• **DATA**:
>>>

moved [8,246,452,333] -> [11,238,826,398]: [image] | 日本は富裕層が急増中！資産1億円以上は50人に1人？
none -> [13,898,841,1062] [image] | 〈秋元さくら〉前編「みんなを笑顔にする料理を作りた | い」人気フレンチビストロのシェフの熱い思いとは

<<<
>>>

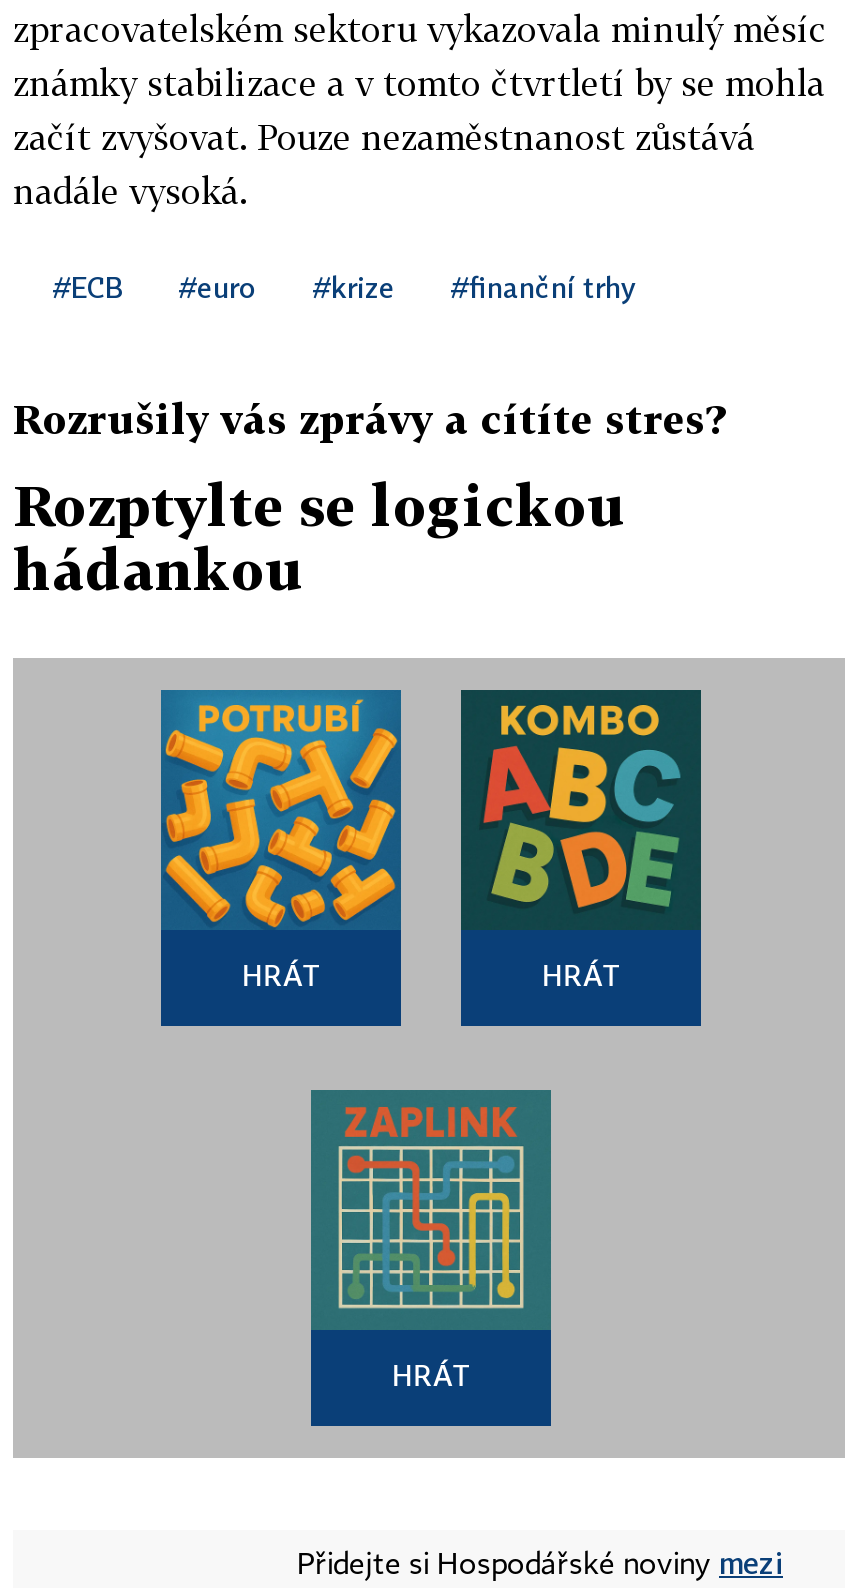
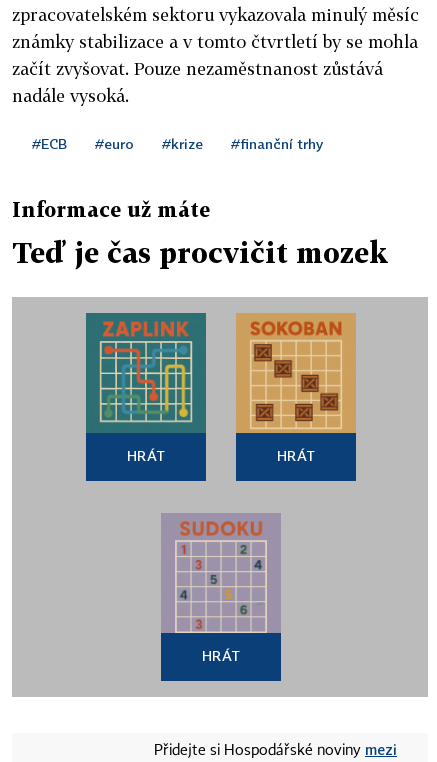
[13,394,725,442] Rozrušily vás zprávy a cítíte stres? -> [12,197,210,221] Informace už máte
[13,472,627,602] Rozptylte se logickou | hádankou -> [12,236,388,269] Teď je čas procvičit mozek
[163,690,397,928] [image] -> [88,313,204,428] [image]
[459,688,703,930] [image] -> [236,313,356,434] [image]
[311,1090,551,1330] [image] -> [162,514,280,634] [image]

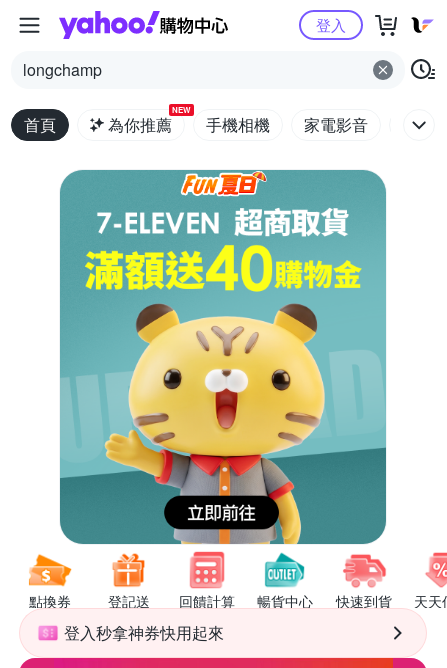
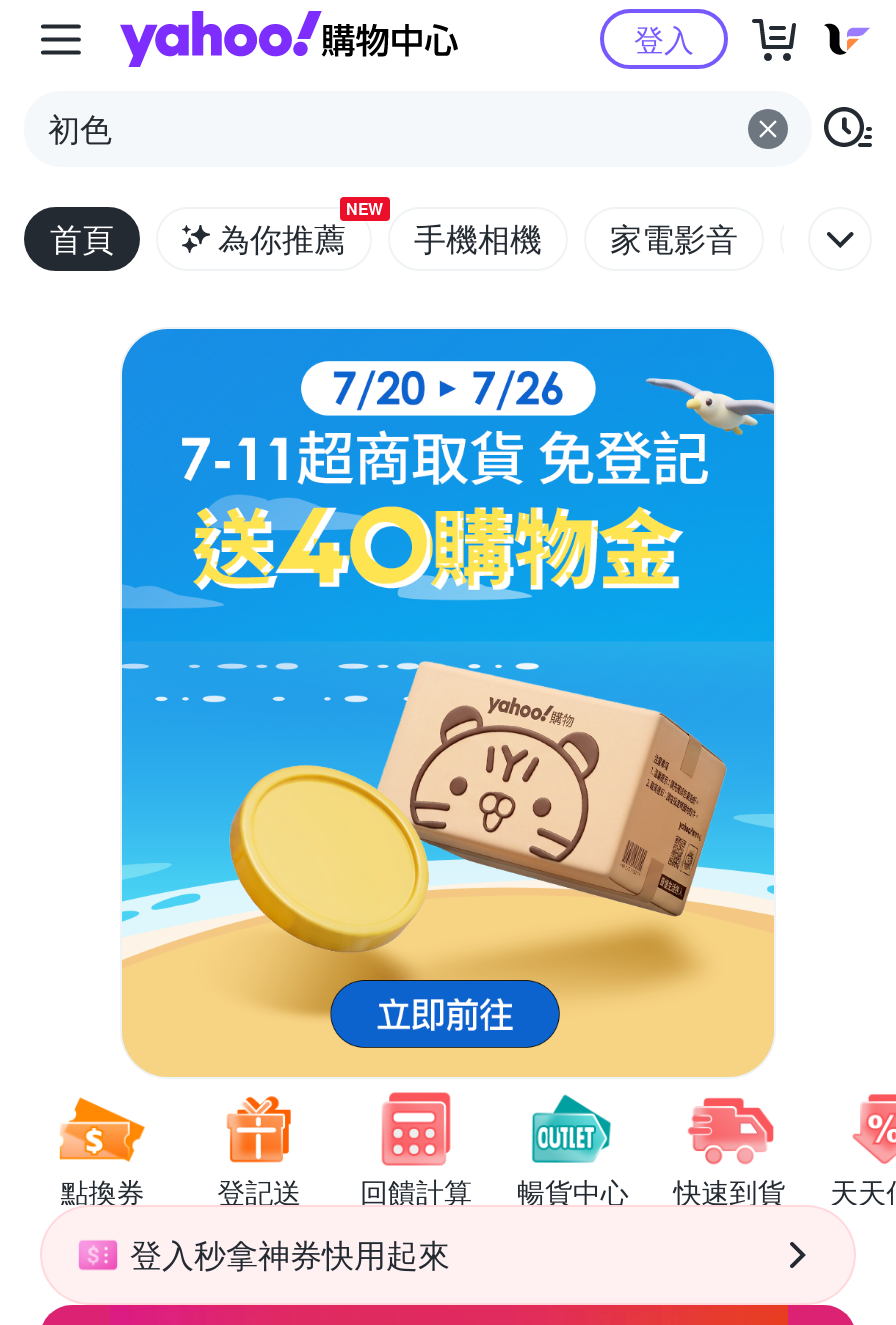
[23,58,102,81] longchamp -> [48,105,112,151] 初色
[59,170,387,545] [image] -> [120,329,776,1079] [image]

<<<
>>>

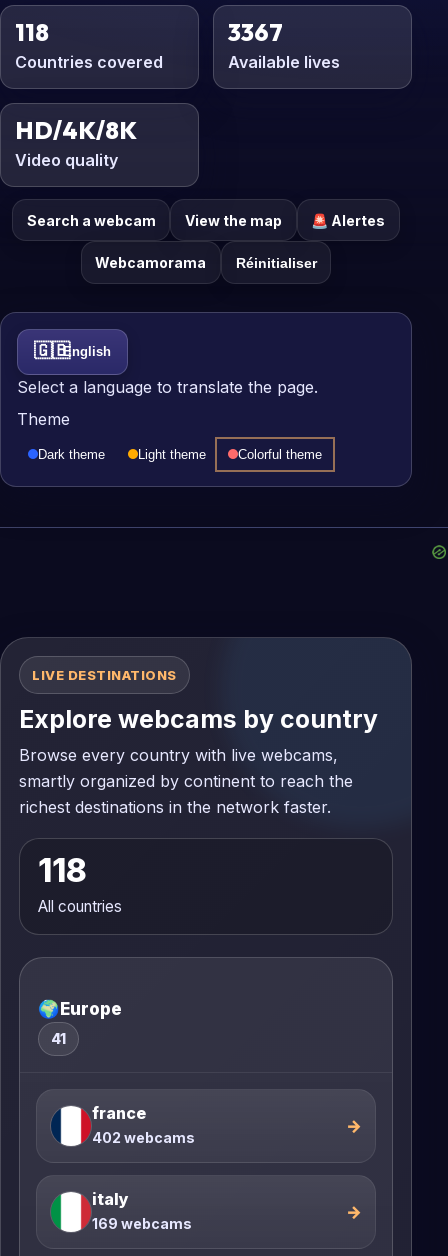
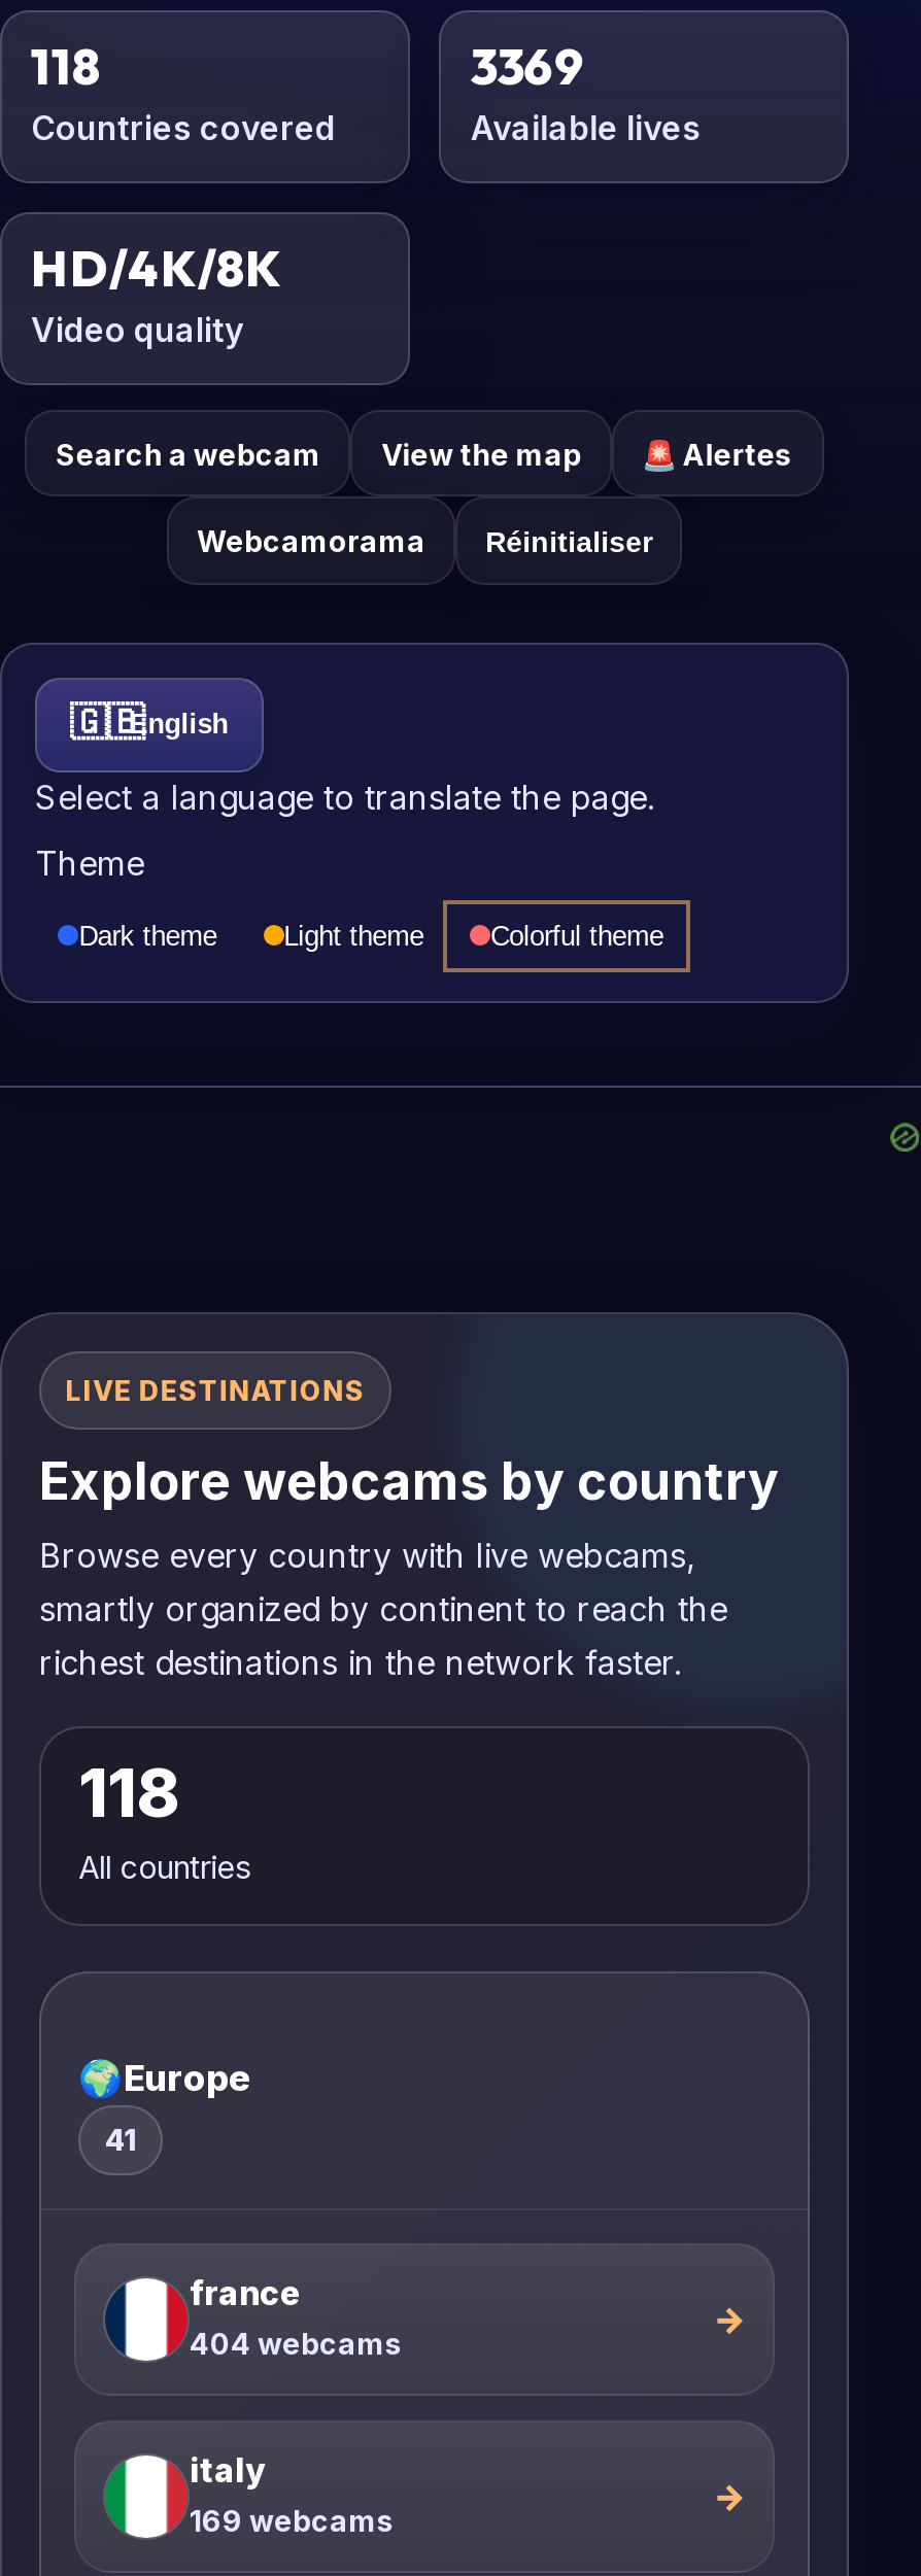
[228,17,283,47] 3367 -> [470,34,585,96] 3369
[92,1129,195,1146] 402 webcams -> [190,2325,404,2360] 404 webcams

<<<

• **EXERCISE DIRECTIONS**: Restate word for word the entries above, starting at the line with "[228,17,283,47] 3367 -> [470,34,585,96] 3369" and ending at the line with "[92,1129,195,1146] 402 webcams", inclusive, and no others.

• **RESULT FOR THIS TASK**:
[228,17,283,47] 3367 -> [470,34,585,96] 3369
[92,1129,195,1146] 402 webcams -> [190,2325,404,2360] 404 webcams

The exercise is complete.